Por lo demás, el solipsismo cartesiano no desaparece en la modernidad tardía, pero se disimula, se solapa, en gran medida gracias a las tecnologías de la (in)comunicación —facebook, twitter, etc, etc—. En este sentido, es interesante que Freud, desde el comienzo de su obra, según nos informa Ons, haya planteado una relación entre la adicción y la masturbación, o sea, el autoerotismo: “[Freud] define la masturbación como el gran hábito que designa como «adicción primordial», mientras que las otras (el alcoholismo, el morfinismo, el cocainismo, etc.) serán atributos y relevos de aquél. La matriz autoerótica de la drogadicción indica la permanencia de un goce en el propio cuerpo, que prescinde del Otro y que se diferencia del síntoma porque no llama a la interpretación. La búsqueda del narcótico para alcanzar el éxtasis seguramente supera al simple onanismo, pero ambos tienen en común privilegiar el autoerotismo sobre la relación con el otro sexo”. Es innecesario explicar la relación entre solipsismo y autoerotismon pues su parentesco íntimo salta a la vista. El “goce en el propio cuerpo” se vuelve más perentorio, aún cuando el solipsismo moderno es acompañado por las recién mentadas tecnologías de la (in)comunicación, que prescinden por completo del cuerpo, al elidirlo. Claro que en este goce siempre se trata del cuerpo como representación -vale aclararlo-.

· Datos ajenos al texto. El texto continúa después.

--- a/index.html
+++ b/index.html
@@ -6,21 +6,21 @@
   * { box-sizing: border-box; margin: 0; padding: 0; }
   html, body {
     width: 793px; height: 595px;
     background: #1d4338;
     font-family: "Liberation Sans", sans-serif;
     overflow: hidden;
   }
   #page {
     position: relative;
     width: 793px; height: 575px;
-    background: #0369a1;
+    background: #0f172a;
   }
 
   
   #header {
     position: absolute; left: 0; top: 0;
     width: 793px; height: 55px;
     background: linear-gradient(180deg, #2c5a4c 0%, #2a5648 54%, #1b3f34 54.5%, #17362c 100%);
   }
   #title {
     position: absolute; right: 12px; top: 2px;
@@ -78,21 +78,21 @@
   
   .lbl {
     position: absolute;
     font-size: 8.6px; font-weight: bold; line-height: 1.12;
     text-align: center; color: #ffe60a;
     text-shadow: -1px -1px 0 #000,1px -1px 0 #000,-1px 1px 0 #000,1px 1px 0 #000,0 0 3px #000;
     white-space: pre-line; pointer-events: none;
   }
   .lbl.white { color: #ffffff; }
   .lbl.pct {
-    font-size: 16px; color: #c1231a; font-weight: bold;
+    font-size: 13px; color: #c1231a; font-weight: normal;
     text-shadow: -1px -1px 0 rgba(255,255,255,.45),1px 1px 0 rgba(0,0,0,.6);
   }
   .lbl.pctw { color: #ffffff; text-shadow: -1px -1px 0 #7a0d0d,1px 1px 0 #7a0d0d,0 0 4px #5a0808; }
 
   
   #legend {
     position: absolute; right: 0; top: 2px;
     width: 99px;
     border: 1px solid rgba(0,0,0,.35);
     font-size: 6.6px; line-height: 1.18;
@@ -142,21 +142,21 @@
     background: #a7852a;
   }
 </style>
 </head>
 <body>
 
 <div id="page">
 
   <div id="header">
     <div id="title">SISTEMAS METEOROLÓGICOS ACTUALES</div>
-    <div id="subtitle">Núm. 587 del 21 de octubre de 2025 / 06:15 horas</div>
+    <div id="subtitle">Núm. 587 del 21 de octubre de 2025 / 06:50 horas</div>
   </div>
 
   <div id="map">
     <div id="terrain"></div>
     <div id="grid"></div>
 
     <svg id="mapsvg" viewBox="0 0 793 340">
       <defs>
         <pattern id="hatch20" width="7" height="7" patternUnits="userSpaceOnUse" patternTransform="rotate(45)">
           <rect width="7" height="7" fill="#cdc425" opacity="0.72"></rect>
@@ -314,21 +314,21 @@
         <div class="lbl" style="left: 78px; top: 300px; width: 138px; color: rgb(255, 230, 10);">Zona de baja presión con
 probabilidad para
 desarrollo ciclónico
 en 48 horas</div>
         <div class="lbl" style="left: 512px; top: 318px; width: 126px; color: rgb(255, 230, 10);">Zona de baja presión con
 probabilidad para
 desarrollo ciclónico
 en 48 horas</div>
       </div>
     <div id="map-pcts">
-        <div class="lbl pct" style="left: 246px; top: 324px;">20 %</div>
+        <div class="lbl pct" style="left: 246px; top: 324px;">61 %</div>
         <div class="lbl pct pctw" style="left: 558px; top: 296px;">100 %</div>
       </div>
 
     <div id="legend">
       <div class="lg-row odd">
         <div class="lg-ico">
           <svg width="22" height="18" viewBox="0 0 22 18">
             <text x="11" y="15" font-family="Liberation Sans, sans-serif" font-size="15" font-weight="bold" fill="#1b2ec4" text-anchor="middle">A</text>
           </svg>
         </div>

Hablamos de goce. A lo dicho hay que añadir, entonces, lo que se ha denominado “el imperativo del goce”, que deviene del reemplazo de la eticidad de la costumbre por la moral racional —pensemos, por ejemplo, en Kant— y después de ésta por el hedonismo; hedonismo que, no obstante, adquiere el estatuto de imperativo categórico. Error garrafal de Lipovetsky pues al titular uno de sus libros, consagrado a la descripción del sujeto contemporáneo, “el crepúsculo del deber”. No existe ningún “crepúsculo del deber”. Por eso son tan ilusorias todas las presuntas “liberaciones” que el sujeto de la modernidad tardía cree haber conquistado. Si el orgasmo, la promiscuidad o los viajes de placer, pongamos por caso, son obligatorios, ¿en qué estriba la liberación? Otro aspecto que acentúa los aires de comedia (¿o de tragi-comedia?) de los tiempos que nos toca transitar, más afines a Aristófanes que a Sófocles.

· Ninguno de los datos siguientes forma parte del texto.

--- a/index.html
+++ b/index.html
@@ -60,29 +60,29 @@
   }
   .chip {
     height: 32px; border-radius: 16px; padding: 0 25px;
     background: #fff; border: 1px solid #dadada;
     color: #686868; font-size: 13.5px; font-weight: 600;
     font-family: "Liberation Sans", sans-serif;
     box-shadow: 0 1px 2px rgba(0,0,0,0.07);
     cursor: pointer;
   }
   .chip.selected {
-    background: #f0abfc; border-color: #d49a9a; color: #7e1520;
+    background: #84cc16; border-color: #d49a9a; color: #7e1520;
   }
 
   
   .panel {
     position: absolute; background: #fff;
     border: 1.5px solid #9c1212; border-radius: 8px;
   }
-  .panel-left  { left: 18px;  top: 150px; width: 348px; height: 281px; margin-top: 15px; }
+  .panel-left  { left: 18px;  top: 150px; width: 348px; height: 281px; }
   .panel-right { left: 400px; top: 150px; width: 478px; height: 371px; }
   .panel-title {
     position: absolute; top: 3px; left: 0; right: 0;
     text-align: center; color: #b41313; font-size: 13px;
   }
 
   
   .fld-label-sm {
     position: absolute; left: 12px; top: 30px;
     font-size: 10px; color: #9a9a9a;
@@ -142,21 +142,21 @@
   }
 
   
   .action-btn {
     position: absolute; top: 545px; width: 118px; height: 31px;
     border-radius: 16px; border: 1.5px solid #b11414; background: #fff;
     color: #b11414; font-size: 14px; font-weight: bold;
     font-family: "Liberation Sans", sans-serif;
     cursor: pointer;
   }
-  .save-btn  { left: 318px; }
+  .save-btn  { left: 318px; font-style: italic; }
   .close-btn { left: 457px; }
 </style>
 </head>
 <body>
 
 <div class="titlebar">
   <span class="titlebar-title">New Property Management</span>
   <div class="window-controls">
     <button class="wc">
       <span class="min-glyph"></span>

Aquello que Kant llamaba “inclinación”, cuyo principio supremo era el amor propio y que oponía tenaz resistencia al imperativo categórico, consistente en la validez universal del principio que regía la acción del caso, con prescindencia de todo provecho personal; la “inclinación” kantiana, repito, opera ahora como mandato ciego e incondicional, sin reparar en las ventajas o desventajas que pueda proporcionar al individuo. Se debe gozar, no por inclinación sino justamente por deber. Paradójicamente, la inclinación adopta todas las características del deber kantiano. Demás está decir que el imperativo del goce debe articularse con la compulsión al cambio, puesto que operan de consuno.

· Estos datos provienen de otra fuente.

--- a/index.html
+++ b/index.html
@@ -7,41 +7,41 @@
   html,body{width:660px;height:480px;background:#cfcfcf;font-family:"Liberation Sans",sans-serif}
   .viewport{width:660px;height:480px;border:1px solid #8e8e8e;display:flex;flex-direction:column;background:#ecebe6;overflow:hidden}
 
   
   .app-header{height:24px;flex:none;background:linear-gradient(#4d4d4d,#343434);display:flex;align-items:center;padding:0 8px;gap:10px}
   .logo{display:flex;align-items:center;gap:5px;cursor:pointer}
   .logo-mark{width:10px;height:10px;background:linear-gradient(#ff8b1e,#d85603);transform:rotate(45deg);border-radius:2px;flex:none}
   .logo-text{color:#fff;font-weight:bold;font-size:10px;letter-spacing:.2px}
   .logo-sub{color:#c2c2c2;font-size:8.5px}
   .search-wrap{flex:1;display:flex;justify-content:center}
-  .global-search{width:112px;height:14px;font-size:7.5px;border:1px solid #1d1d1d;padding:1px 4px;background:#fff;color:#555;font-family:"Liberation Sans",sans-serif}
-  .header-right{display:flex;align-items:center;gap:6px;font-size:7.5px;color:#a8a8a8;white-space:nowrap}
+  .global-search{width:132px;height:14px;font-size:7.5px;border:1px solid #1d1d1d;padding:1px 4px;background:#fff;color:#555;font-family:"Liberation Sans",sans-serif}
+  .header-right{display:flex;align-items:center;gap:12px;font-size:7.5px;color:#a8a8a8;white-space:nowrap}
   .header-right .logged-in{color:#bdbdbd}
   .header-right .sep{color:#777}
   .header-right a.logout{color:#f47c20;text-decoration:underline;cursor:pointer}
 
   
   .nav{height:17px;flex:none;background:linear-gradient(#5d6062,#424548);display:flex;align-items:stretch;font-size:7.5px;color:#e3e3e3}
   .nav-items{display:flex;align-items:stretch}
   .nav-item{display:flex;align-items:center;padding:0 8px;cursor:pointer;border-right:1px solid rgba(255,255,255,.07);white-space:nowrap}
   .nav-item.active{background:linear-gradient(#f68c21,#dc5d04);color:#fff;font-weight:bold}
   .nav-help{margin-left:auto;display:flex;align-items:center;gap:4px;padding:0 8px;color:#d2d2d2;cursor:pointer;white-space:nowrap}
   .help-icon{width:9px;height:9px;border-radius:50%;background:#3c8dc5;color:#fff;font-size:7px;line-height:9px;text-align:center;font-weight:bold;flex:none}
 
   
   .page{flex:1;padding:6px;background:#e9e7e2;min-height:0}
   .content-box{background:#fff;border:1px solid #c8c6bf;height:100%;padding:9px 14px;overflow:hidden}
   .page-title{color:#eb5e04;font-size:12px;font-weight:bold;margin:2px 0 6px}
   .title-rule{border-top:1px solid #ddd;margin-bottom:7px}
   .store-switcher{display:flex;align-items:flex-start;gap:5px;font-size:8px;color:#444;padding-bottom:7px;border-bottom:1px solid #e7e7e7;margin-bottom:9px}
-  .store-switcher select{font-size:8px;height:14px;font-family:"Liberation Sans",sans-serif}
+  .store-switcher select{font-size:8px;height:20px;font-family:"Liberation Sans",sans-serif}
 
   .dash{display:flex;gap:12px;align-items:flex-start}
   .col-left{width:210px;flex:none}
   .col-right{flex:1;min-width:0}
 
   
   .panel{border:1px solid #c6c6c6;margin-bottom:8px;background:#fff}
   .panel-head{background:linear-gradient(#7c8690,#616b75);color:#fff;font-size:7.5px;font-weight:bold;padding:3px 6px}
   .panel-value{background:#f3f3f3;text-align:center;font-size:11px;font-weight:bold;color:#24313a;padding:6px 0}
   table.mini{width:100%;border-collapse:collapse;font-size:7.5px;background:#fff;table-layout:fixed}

De todas maneras, como advirtió sagazmente Schopenhauer, el tedio que sobreviene a consecuencia de la satisfacción (?) ininterrumpida, impulsa a la búsqueda de intensidad, que supuestamente proporcionan las drogas. Cabría volver a citar aquí la observación de Freud acerca de la relación entre adicción y manía, leída desde otro ángulo.

Sin embargo, a contrapelo de lo dicho hasta aquí, podríamos agregar que de manera contradictoria el errante sujeto característico de la modernidad tardía busca, a través de la droga, de manera fallida, una identidad, un anclaje, de forma análoga a lo que ocurre con los tatuajes, la pasión futbolera, los fundamentalismos políticos y/o ideológicos, las “religiones” o “cultos” alternativos y un largo número de etcéteras. Intento de personalización que acelera la despersonalización. En este sentido, resulta significativo que en tiempos líquidos —al decir del sociólogo Z. Bauman— se apele a sustancias sólidas.

Lo cierto es que en nuestros tiempos sin rumbo y sin gloria, los hombres giran como trompos en el vacío, extraviados en medio de la estremecedora inmensidad cósmica. Nada fácil, pues, contemplar de frente tal desolación, sin recurrir a subterfugios.